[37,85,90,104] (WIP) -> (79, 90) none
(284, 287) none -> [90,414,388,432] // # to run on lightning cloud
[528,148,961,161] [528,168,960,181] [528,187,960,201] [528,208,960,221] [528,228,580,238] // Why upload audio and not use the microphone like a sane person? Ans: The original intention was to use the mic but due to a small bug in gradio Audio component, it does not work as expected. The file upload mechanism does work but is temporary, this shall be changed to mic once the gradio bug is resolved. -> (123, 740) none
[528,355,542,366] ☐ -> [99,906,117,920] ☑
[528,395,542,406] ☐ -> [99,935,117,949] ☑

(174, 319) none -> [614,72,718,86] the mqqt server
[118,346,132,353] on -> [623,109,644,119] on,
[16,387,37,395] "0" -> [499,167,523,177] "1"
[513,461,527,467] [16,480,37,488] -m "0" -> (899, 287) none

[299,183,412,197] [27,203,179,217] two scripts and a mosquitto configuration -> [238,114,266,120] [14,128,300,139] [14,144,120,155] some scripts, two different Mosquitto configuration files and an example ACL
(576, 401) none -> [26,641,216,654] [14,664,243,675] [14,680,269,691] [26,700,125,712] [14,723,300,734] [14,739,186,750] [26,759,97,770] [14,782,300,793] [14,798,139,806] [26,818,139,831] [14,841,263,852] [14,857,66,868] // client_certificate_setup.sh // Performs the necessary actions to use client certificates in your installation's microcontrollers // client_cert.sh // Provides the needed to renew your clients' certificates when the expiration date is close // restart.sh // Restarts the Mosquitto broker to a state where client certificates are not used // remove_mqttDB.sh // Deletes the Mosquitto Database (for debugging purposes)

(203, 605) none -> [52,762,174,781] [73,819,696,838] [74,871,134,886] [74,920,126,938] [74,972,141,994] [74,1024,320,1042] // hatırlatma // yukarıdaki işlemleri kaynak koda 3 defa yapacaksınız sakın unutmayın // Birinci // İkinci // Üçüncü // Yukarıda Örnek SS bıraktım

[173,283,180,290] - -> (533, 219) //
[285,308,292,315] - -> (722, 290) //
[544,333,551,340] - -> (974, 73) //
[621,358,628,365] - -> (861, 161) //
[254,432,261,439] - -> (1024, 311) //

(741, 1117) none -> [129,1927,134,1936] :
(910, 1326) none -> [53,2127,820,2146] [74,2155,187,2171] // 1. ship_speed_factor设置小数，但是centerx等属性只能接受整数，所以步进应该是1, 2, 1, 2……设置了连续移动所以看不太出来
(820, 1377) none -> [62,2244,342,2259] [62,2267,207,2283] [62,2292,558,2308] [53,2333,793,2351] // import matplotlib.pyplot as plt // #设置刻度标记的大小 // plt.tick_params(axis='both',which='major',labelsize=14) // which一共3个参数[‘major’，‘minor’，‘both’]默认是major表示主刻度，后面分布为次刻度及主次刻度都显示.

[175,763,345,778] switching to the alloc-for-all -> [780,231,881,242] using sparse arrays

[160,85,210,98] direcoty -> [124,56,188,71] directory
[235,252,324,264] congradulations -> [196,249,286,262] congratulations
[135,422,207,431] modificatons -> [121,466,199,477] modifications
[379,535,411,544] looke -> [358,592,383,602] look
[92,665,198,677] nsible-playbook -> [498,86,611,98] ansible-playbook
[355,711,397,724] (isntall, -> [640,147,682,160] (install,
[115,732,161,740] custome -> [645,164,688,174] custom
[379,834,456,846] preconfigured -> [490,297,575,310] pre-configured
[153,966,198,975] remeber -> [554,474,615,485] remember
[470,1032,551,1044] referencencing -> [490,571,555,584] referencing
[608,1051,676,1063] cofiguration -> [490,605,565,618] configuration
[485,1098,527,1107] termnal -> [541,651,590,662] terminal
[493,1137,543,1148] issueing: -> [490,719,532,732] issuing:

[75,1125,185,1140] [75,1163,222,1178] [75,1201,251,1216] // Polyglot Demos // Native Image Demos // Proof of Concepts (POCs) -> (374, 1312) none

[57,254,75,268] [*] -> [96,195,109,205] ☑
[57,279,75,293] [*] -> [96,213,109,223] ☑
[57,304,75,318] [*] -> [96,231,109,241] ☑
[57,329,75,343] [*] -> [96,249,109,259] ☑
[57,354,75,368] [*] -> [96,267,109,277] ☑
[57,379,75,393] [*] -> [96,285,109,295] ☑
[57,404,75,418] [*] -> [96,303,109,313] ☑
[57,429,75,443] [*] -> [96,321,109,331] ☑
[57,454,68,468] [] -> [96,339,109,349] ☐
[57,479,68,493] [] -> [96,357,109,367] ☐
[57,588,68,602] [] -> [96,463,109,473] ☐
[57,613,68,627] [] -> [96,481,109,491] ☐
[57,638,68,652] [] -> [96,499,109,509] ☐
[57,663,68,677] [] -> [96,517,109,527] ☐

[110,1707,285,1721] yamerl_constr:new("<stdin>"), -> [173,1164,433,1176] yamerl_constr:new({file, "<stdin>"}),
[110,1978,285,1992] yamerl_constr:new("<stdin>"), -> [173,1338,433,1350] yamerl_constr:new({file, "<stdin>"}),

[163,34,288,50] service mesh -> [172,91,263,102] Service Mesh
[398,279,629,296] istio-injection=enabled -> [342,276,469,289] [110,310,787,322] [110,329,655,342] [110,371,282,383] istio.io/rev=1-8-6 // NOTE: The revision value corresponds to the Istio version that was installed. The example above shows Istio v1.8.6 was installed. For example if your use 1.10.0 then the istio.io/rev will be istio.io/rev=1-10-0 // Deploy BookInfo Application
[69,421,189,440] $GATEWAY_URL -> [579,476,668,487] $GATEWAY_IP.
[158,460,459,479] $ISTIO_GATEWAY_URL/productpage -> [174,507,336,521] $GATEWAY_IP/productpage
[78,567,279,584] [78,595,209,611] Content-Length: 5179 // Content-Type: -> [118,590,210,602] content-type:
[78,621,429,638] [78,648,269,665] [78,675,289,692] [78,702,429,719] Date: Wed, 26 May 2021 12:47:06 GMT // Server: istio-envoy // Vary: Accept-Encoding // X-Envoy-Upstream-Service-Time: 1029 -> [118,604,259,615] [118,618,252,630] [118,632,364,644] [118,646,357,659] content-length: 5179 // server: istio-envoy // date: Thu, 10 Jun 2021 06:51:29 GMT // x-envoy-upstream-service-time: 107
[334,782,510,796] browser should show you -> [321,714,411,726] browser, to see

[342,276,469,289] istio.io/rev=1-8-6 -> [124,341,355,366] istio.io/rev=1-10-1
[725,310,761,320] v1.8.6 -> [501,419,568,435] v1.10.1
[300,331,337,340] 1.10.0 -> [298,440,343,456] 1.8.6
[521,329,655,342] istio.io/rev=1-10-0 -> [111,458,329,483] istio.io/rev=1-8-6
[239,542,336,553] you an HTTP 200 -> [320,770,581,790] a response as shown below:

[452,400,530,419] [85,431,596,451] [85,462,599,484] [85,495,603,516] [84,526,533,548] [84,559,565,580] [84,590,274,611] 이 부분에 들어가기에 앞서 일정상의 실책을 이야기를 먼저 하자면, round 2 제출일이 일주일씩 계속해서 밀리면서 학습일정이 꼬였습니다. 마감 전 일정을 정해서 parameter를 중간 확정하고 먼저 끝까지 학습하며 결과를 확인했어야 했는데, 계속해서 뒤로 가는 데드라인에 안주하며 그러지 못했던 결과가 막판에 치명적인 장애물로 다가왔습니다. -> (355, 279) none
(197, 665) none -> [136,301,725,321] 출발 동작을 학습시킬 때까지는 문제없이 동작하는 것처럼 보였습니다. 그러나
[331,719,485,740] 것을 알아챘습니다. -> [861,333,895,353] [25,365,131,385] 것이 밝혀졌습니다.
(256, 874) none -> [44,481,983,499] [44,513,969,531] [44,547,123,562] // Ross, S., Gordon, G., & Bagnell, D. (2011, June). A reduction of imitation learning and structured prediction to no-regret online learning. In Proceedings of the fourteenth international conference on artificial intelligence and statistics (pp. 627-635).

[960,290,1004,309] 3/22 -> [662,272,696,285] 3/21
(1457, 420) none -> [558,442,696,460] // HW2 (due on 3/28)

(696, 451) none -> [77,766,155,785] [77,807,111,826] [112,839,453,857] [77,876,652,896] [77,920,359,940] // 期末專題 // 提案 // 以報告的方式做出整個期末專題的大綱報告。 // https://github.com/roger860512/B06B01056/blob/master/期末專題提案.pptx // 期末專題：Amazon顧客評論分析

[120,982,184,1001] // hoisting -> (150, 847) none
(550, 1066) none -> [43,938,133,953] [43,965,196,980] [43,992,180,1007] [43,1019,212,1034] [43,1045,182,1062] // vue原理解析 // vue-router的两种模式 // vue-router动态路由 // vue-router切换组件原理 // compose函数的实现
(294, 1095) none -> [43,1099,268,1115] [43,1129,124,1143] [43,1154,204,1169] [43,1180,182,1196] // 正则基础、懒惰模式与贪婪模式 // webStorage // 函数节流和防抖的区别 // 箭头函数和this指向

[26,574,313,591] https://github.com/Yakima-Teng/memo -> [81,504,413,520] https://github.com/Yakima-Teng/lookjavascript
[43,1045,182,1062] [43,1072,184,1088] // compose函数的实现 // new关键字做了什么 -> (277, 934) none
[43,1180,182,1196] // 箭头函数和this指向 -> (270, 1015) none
****************************************
> _WHAT TO PRODUCE_: Extract the first line above and each line after it up to and including the one with "(284, 287) none", please, exactly and with nothing else.

> _OUTPUT FOR THIS TASK_:
[37,85,90,104] (WIP) -> (79, 90) none
(284, 287) none -> [90,414,388,432] // # to run on lightning cloud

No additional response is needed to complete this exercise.